REASONS WHY SOME PEOPLE ARE SO NEGATIVE TOWARD POPE FRANCIS

Tom Hoopes, writer in residence at Benedictine College, Kansas, recently published a book of reflections on the message of Pope Francis, What Pope Francis Really Said: Words of Comfort and Challenge.

 MercatorNet asked him about the controversy surrounding the Pope.

The interviewer posed this question:  

In some circles, there is an air of suspicion over everything the Pope does -- his appointments, his documents, his interviews, his guests at the Vatican... Why are some people so relentlessly negative?

Mr. Hoopes answered: 

I’ll give three reasons that are his fault and three reasons that are our fault.

Three ways Pope Francis makes us not like him: First, he provokes us. He uses “fundamentalist,” “Manichean,” “rigorist” and other words that seem designed to condemn rather than correct. 


Second, Pope Francis is imprecise and that gets him into trouble and makes life difficult for Catholics who have to address misunderstandings. 

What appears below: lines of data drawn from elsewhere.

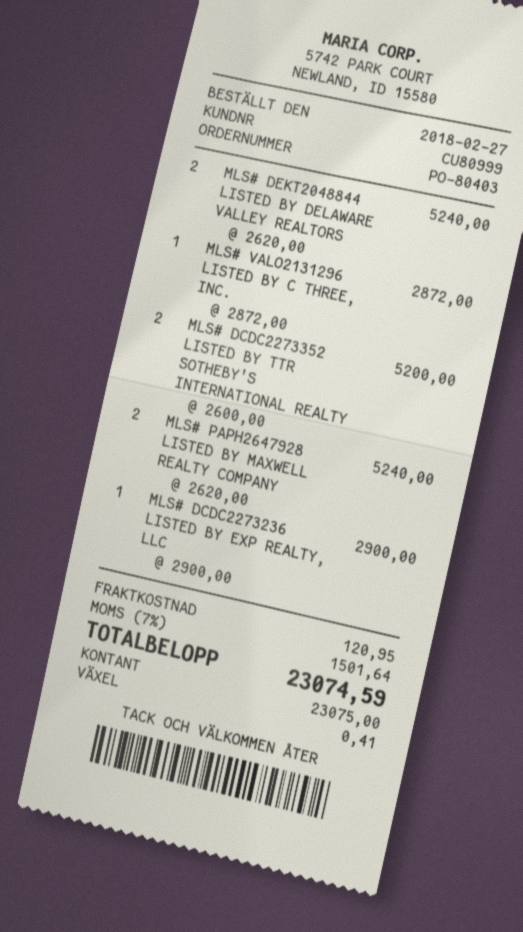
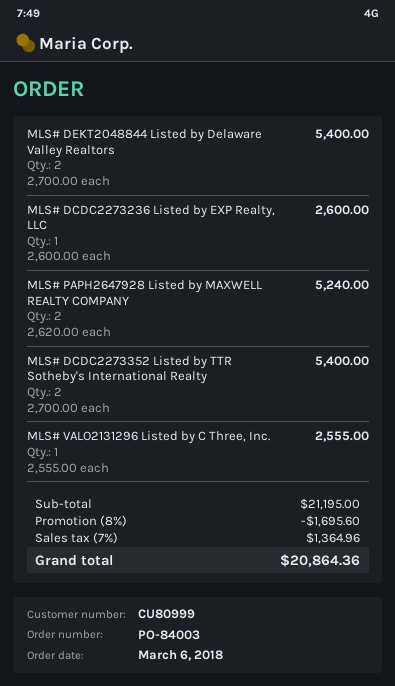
order number: PO-80403 -> PO-84003
order date: 2018-02-27 -> 2018-03-06
MLS# DEKT2048844 LISTED BY DELAWARE VALLEY REALTORS: 2 x 2620.00 = 5240.00 -> 2 x 2700.00 = 5400.00
MLS# VALO2131296 LISTED BY C THREE, INC.: 1 x 2872.00 = 2872.00 -> 1 x 2555.00 = 2555.00
MLS# DCDC2273352 LISTED BY TTR SOTHEBY'S INTERNATIONAL REALTY: 2 x 2600.00 = 5200.00 -> 2 x 2700.00 = 5400.00
MLS# DCDC2273236 LISTED BY EXP REALTY, LLC: 1 x 2900.00 = 2900.00 -> 1 x 2600.00 = 2600.00
discount: none -> 8% = 1695.60
shipping: 120.95 -> none
tax: 7% = 1501.64 -> 7% = 1364.96
total: 23074.59 -> 20864.36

Third, because he seems clearly to be following a strategy that balances “doctrine-focused” appointments with “social justice-focused” appointments. That frightens many Catholics who have seen poisonous dissent in the Church all our lives.


Three fails on our part:


First, we are too thin-skinned to take Francis’s advice seriously. OK, some of what he says sounds like name-calling. But anyone who reads Catholic com-boxes knows that harsh, fundamentalist, “rigorist” Catholics absolutely exist. I remember the vitriol we received continually at the National Catholic Register. The harshness of Catholics startled a nice Catholic woman who came to work for us. She had never seen anything like it in the secular world, where she went back to work.


Second, his critique of American conservativism is true, and that bothers us. It’s true that economic opportunity has come at a gigantic moral cost that we decry but don’t correct – pornography streamed to our children, abortion exported worldwide, the destruction of Third-World families (and lakes and streams), and an entertainment-centred technocratic generation.

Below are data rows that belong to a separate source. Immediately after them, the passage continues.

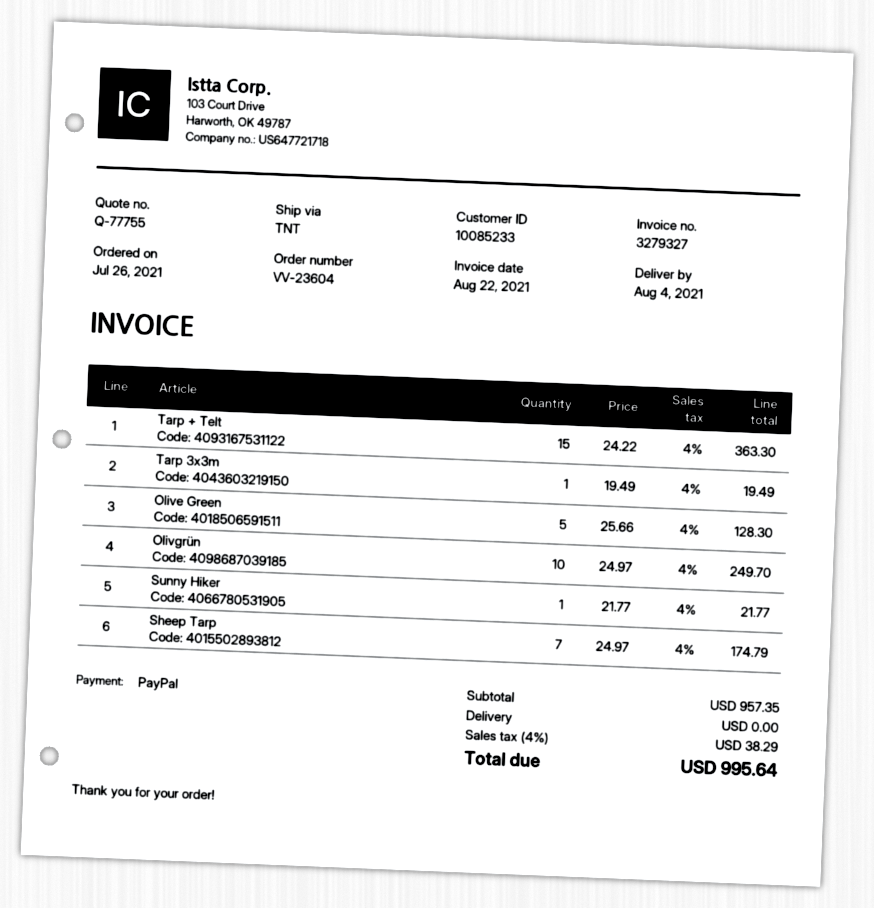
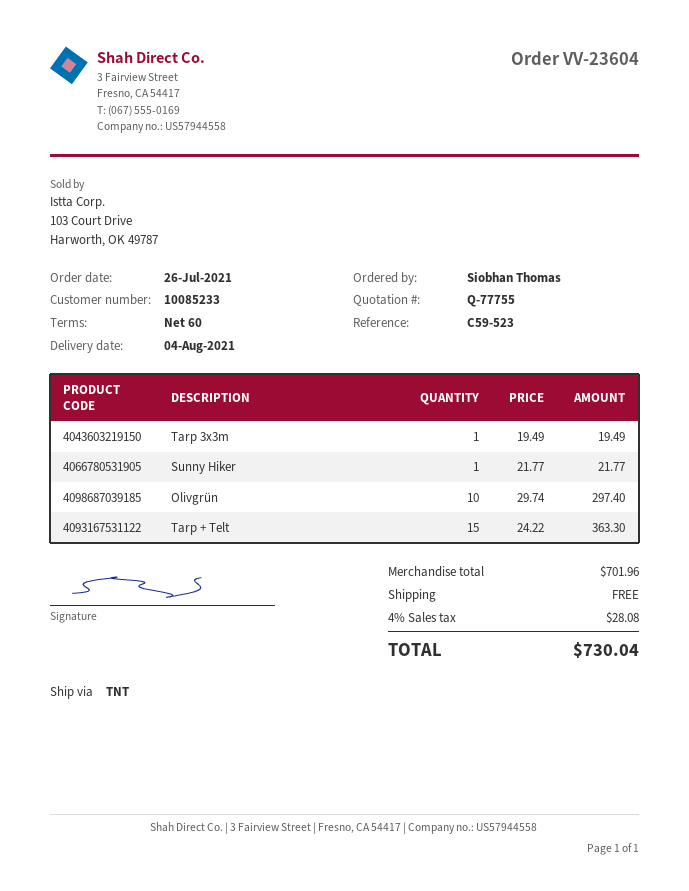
Olive Green: 5 x 25.66 = 128.30 -> none
Olivgrün: 10 x 24.97 = 249.70 -> 10 x 29.74 = 297.40
Sheep Tarp: 7 x 24.97 = 174.79 -> none
subtotal: 957.35 -> 701.96
tax: 4% = 38.29 -> 4% = 28.08
total: 995.64 -> 730.04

Our personal-comfort-focused consumerist lifestyle would destroy the world if it were adopted worldwide, Francis points out. He’s right. It would. And he’s right. That hasn’t made us correct course.


Third, there’s just something about him that sets our radar off. As I said before, our radar is hypersensitive but absolutely understandable.


While I do not totally agree with Mr. Hoopes, I must say that his observations are among the most insightful I have read about the Holy Father.

I am sure there are a host of other reasons which are agenda-driven and which account for either the opposition the Pope encounters or, even more disconcerting, the uncomfortable silence from so many in the hierarchy.

No doubt about it, this Pope surely has hit a nerve among Catholics, be they conservative, liberal, progressive or whatever label one wishes  conveniently to attribute to them.

For my part, I pray that the Holy Spirit is inspiring the Holy Father with the Counsel he requires to speak prophetically to the pressing issues of the moment and with the Fortitude to persevere in his Papal ministry.  

Come, Holy Spirit.  Fill the hearts of Your faithful and kindle in us the fire of Your love!